UNITED STATES DISTRICT COURT FOR THE NORTHERN DISTRICT OF ILLINOIS WESTERN DIVISION
Jan 25, 2018
Case No. 17 C 50395 (N.D. Ill. Jan. 25, 2018)

Opinion

Case No. 17 C 50395

01-25-2018

Deshawn T. Sumlin (M29184), Plaintiff, v. John Varga, et al., Defendants.


ORDER

Plaintiff's motion to proceed in forma pauperis ("IFP") [3] is granted. The trust fund officer at his place of confinement is directed to deduct $7.80 from plaintiff's trust account as an initial partial payment of the filing fee, and to continue making deductions until the $350 filing fee is paid. The Clerk of Court shall send a copy of this order to the trust fund officer at Dixon Correctional Center. Plaintiff's claim of excessive force may proceed against the named defendants in their individual capacities. All other claims are dismissed. The Clerk of Court shall: file plaintiff's complaint [1]; issue summonses for its service on defendants; and send plaintiff four blank USM-285 service forms, a magistrate judge consent form, filing instructions, and a copy of this order. The court grants plaintiff's motion for service of his complaint [5] and appoints the U.S. Marshal to serve the defendants. Service, however, will not be attempted until plaintiff returns completed service forms to the court. Plaintiff's failure to complete and return service forms within 35 days of this order may result in dismissal of an unserved defendant and this suit for failing to prosecute it. Plaintiff's motion for attorney representation [4] is denied.

STATEMENT

Plaintiff DeShawn Sumlin, a prisoner at Dixon Correctional Center, brings this 42 U.S.C. § 1983 civil rights action against: Dixon Warden John Varga; an unidentified nurse at Dixon; and Dixon Correctional Officers Chad Jenkins, Rogerio Garza, Joseph Johnson, and several unidentified officers [1]. Plaintiff asserts officers used excessive force against him on April 19, 2017. According to plaintiff, he told Officer Johnson that he feared for his life based on a housing arrangement. Johnson responded that he would move plaintiff to a new cell, but would keep him on the same unit. (Id. at 7-8.) While moving, plaintiff was approached by Officers Jenkins and Garza, who ordered plaintiff to "cuff up." Once plaintiff was cuffed, the officers allegedly beat him about his body, but not his face. (Id. at 8.) Plaintiff was then taken to segregation, and was beaten again while in the van transporting him there and when he arrived at his segregation cell. (Id.)

Plaintiff states he suffered painful injuries to his back, arms, chest, and rib areas. He further states that he was urinating blood. (Id. at 9.) Plaintiff allegedly told a nurse the following day about his injuries, including blood in his urine, and requested medical attention. The nurse allegedly refused to send him to a doctor until plaintiff could prove he had blood in his urine. Even after plaintiff showed an officer that there was blood in his urine, the nurse still refused to send plaintiff to a doctor, and instead told him that doctors were unavailable in segregation. (Id. at 9-10.) According to plaintiff, not until he was out of segregation, was he able to see a doctor, who confirmed that he was urinating blood. (Id. at 9-10.)

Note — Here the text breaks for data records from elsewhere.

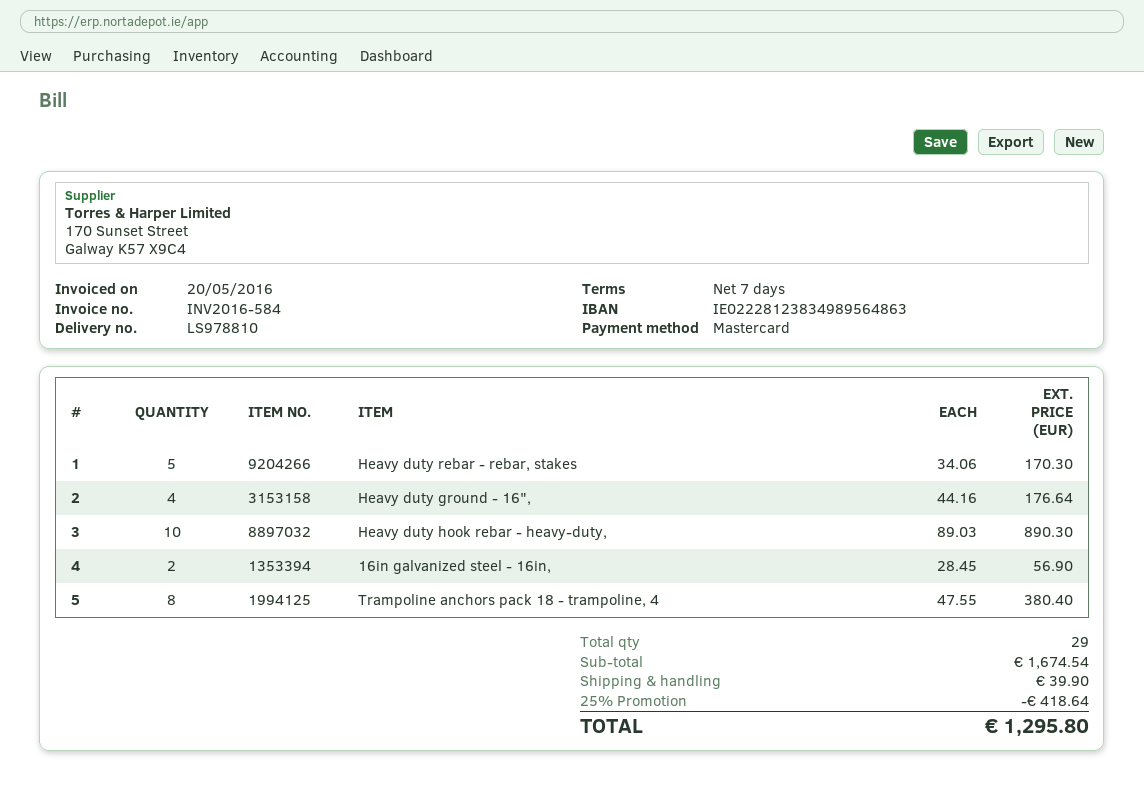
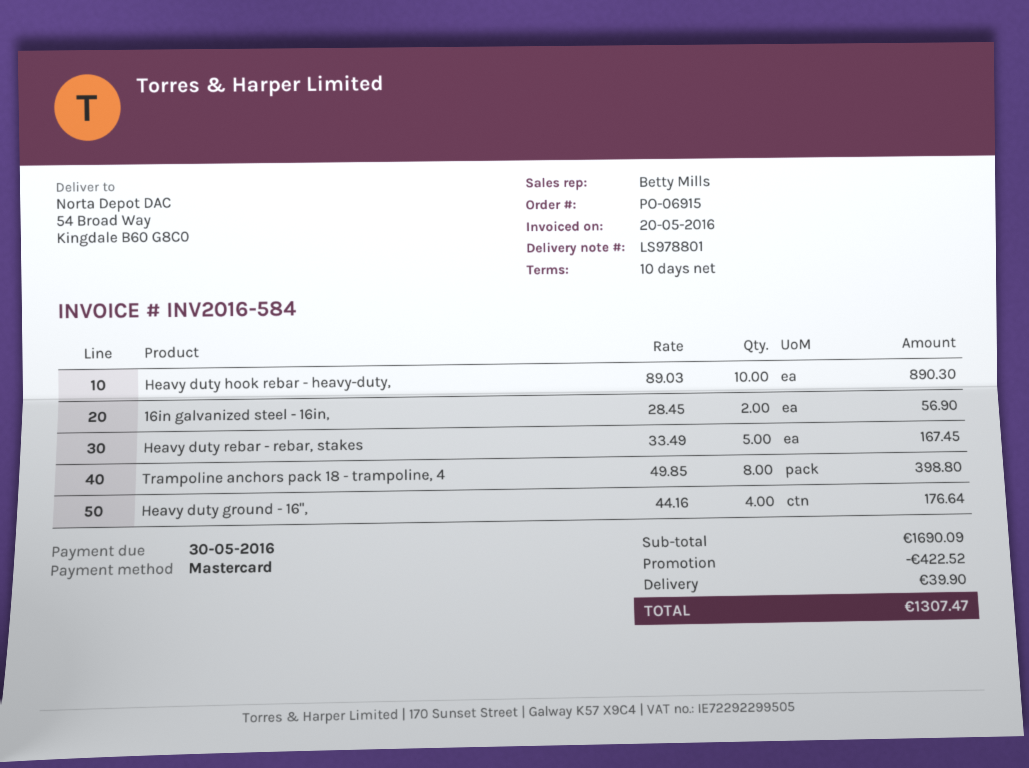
delivery note number: LS978810 -> LS978801
payment terms: 7 days -> 10 days
Heavy duty rebar - rebar, stakes: 5 x 34.06 = 170.30 -> 5 x 33.49 = 167.45
Trampoline anchors pack 18 - trampoline, 4: 8 x 47.55 = 380.40 -> 8 x 49.85 = 398.80
subtotal: 1674.54 -> 1690.09
discount: 418.64 -> 422.52
total: 1295.80 -> 1307.47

Plaintiff asserts he was falsely charged with and found guilty of a disciplinary violation following the beatings. (Id. at 10-11.) He further asserts that Warden Varga was aware Officers Jenkins and Garza often used excessive force and unjustifiably harassed inmates, but Varga refused to discipline the officers, thus allowing them to continue such conduct. (Id. at 12-13.) Currently before the court are his motion to proceed in forma pauperis (IFP) [3], his complaint for initial review [1], and his motion for attorney representation [4].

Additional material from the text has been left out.